Taking the line with "- RSP cov xib fwb ceeb toom" as the first and the last line of the entries as the final one, copy that span exactly.

Edit difference data
Start of Block
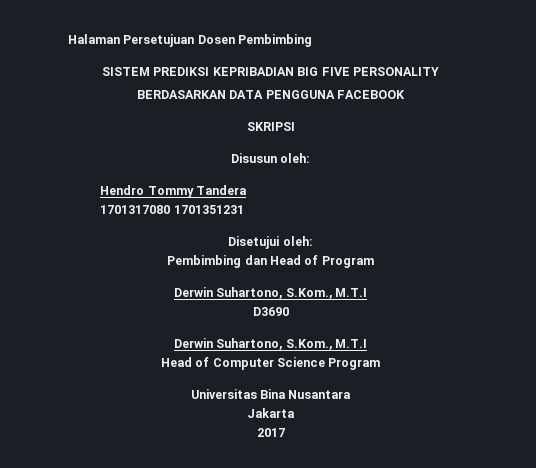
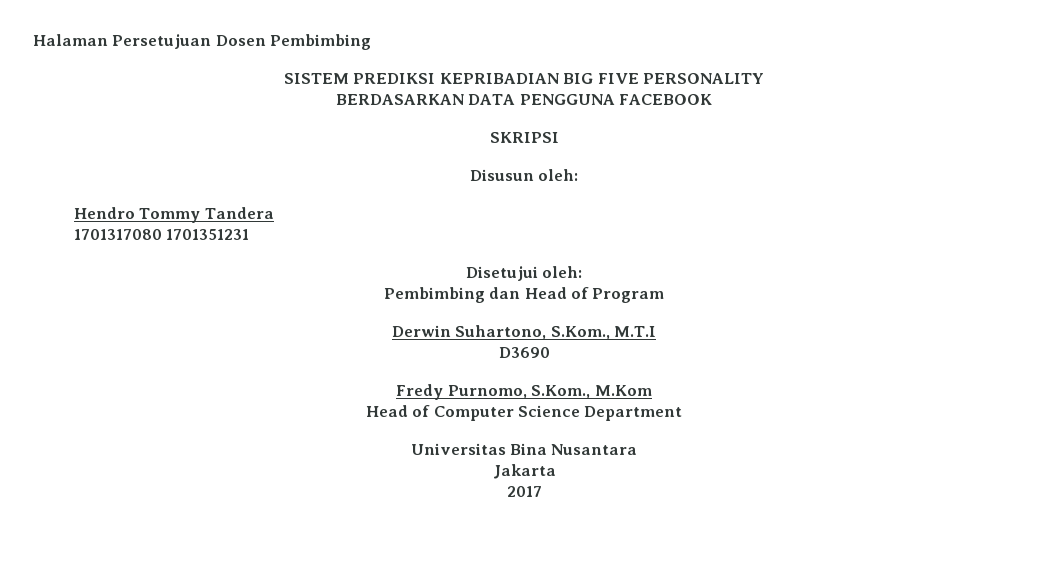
  D3690
- Derwin Suhartono, S.Kom., M.T.I
+ Fredy Purnomo, S.Kom., M.Kom
- Head of Computer Science Program
+ Head of Computer Science Department

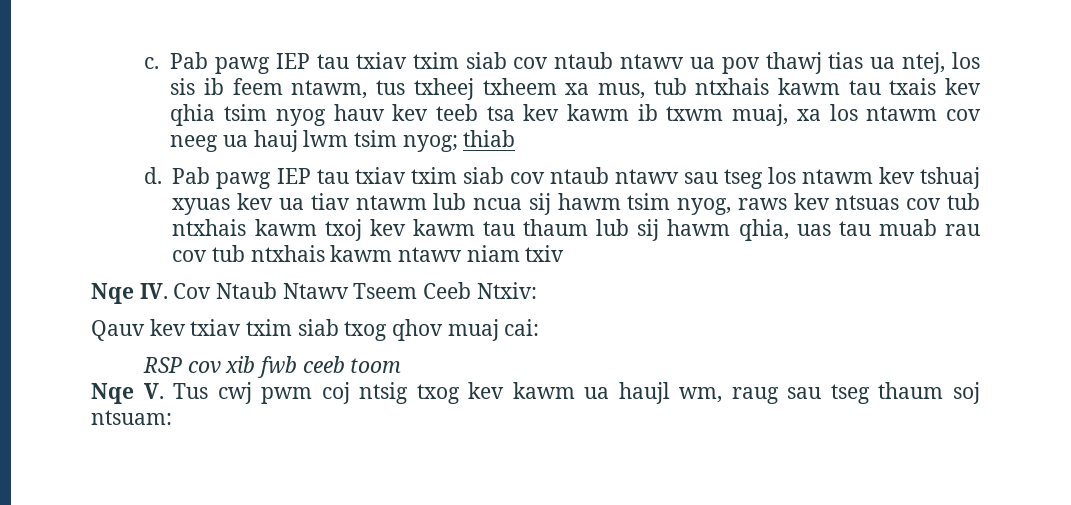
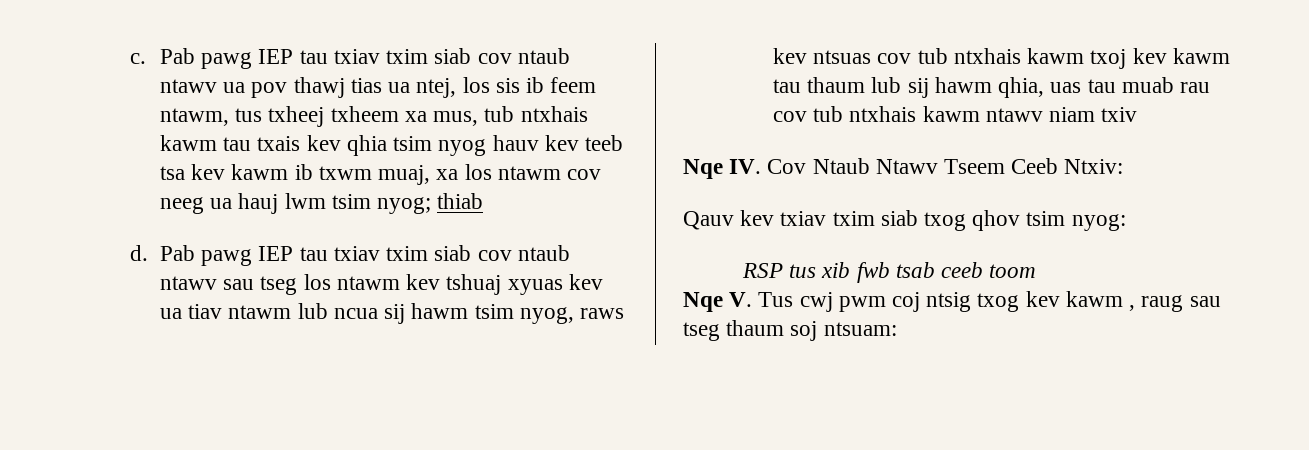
- Qauv kev txiav txim siab txog qhov muaj cai:
+ Qauv kev txiav txim siab txog qhov tsim nyog:
- RSP cov xib fwb ceeb toom
+ RSP tus xib fwb tsab ceeb toom
- Nqe V. Tus cwj pwm coj ntsig txog kev kawm ua haujl wm, raug sau tseg thaum soj ntsuam:
+ Nqe V. Tus cwj pwm coj ntsig txog kev kawm , raug sau tseg thaum soj ntsuam:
End of Block
* **Task answer**:
- RSP cov xib fwb ceeb toom
+ RSP tus xib fwb tsab ceeb toom
- Nqe V. Tus cwj pwm coj ntsig txog kev kawm ua haujl wm, raug sau tseg thaum soj ntsuam:
+ Nqe V. Tus cwj pwm coj ntsig txog kev kawm , raug sau tseg thaum soj ntsuam:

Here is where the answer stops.